But Larose did not smile back.

"Well," he said slowly, "we should learn something from those blood smears and the way they're smudged upon his neck." He pointed to a black blotch below one of the dead man's ears. "See—the cloth that suffocated him was used afterwards for another purpose when he was dead. It was wrapped round the whole head then and where it smeared some of the blood clots over the face, it left a pattern on them when they stuck in another place. And it's a pretty coarse pattern too, so the cloth must have been thick." He pointed again. "There's blood too on the hair almost to the back of the head on that side, and as it's only on the surface, and where there's no wound, then it must have been smeared there too when the head was wrapped up."

"But what the devil should his head have been wrapped up for?" asked Carter, frowning.
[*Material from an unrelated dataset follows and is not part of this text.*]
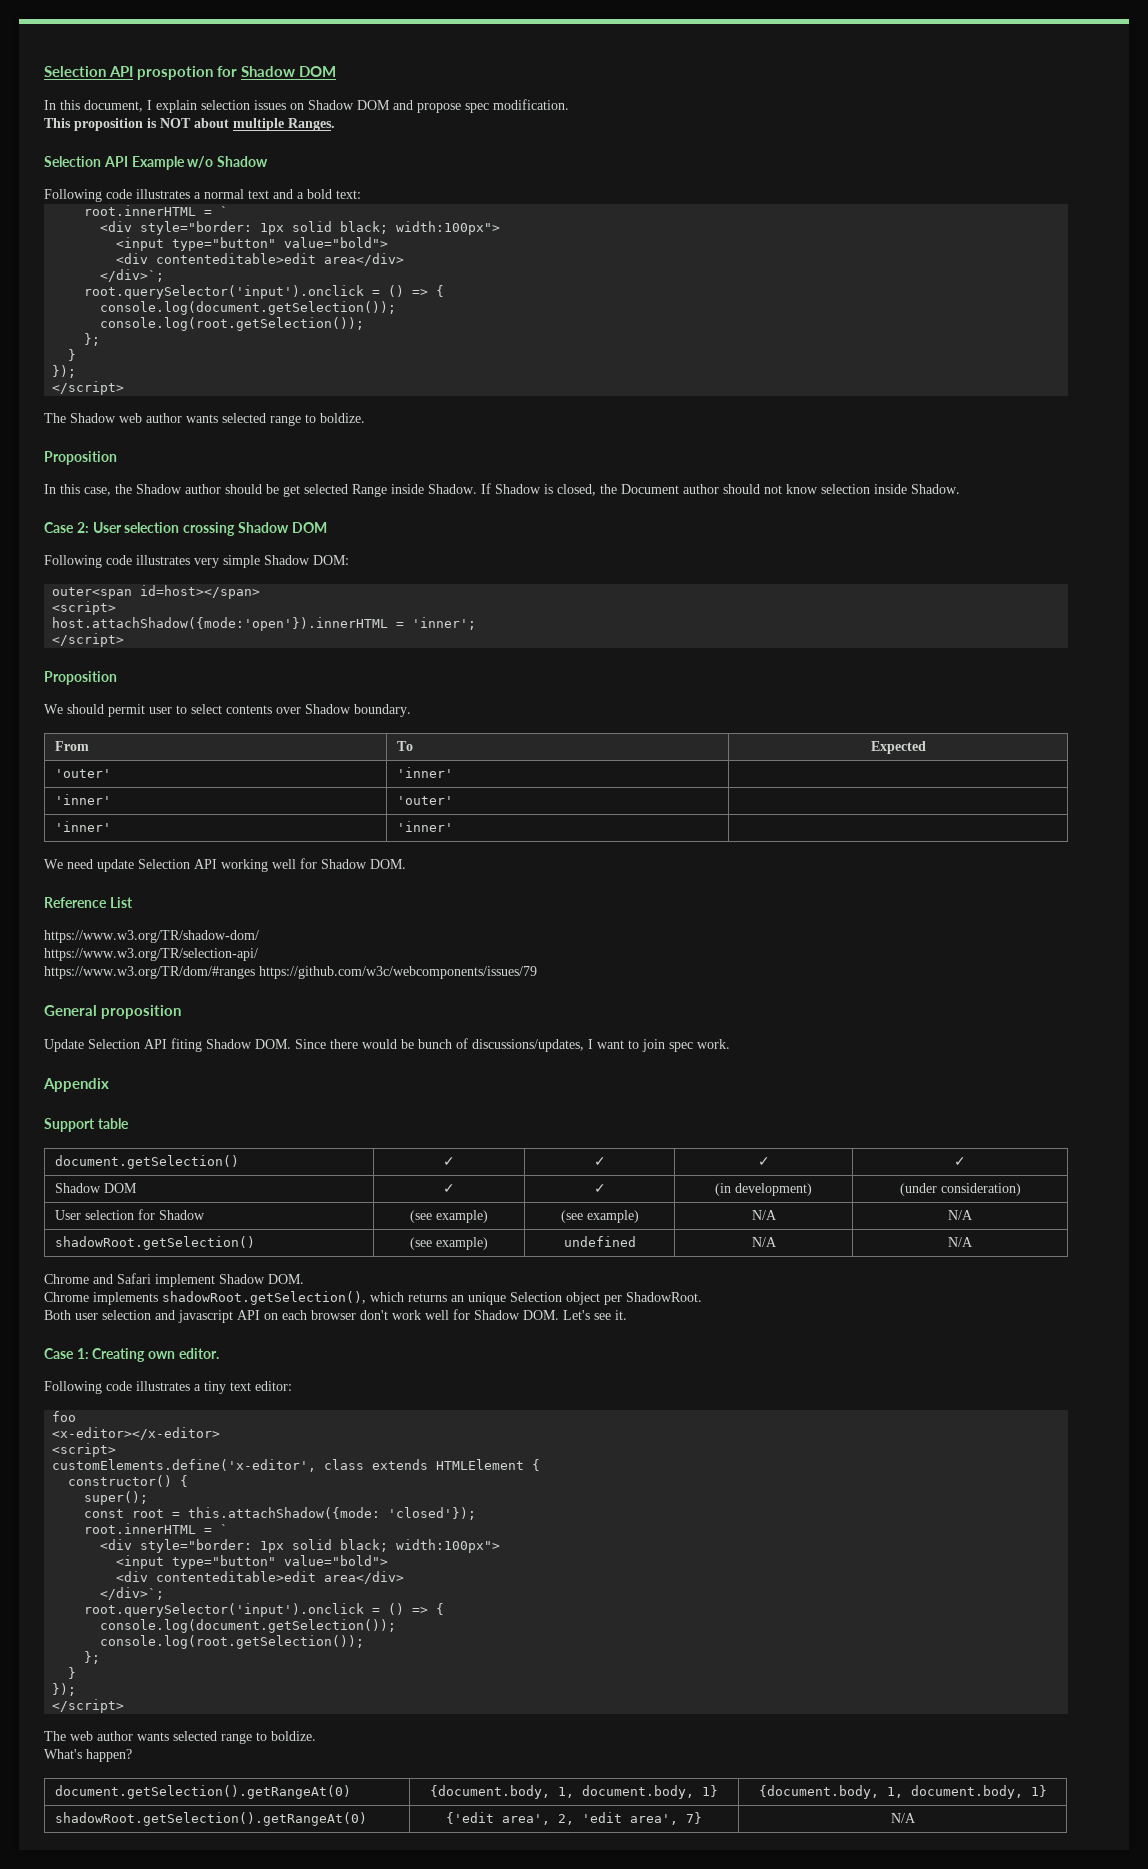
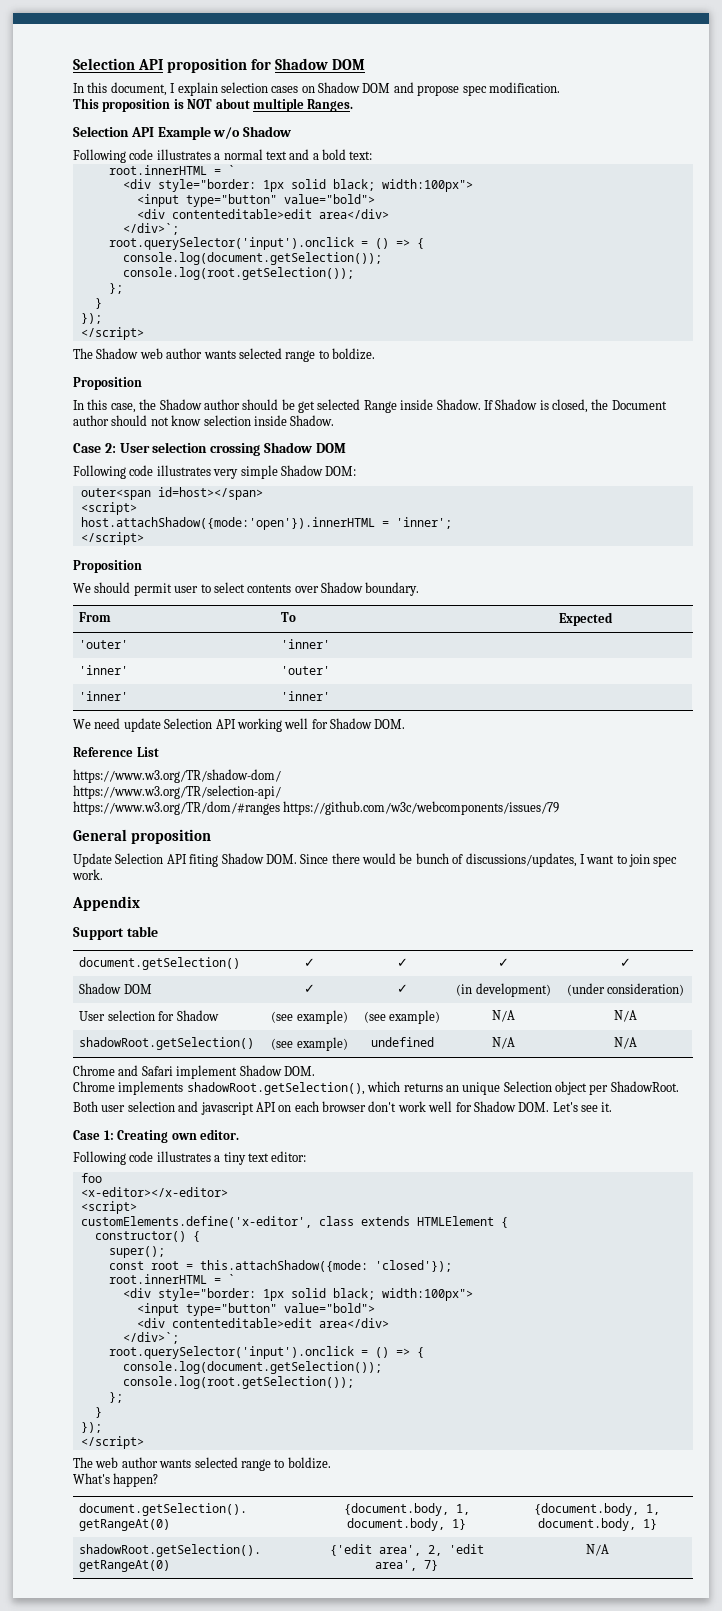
[44,66,213,80] Selection API prospotion -> [73,58,247,73] Selection API proposition
[254,100,286,110] issues -> [271,86,299,93] cases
"To protect whoever carried him out into the drive to that bush," replied Larose, "from bloodying his own clothes. We are all agreed," he added, "that the killing was not done there."

"Ah!" ejaculated Carter—and Stone just glared as if his eyes would drop out of his head.

"Yes," went on Larose pensively, "and last night on the two tables in Dr. Shillington's study there were two small tablecloths." He sighed as if he were very puzzled. "And this morning there is only one."

"How do you know that?" rapped out Stone.

"I saw there was only one there when we went in the study just now," replied Larose, looking innocently at the big detective, "and, mentioning it to the housemaid, she said the second cloth was gone when she did the study before breakfast. She noticed its absence, and couldn't understand it then, but she thought afterwards, when it was known that the silver had been taken, that the thieves must have taken the cloth, too, to wrap the silver in."

"And why the devil didn't she tell that to us?" growled Carter savagely, "when we were questioning her? She said then she knew nothing at all."

"She didn't think of it then, she told me," said Larose. He sighed again. "And the cook didn't mention, either, to you that she thought she smelt burning cloth when she woke up in the night." He went on meditatively, "And the housemaid says Dr. Shillington burnt a lot of coal in the study last night, and yet she hadn't put a match to the fire until after dinner. He used up all the coal there was in the coal scuttle, and so, if he was in bed and asleep before eleven, as he told us, then he must have stoked up pretty well before he went to his room."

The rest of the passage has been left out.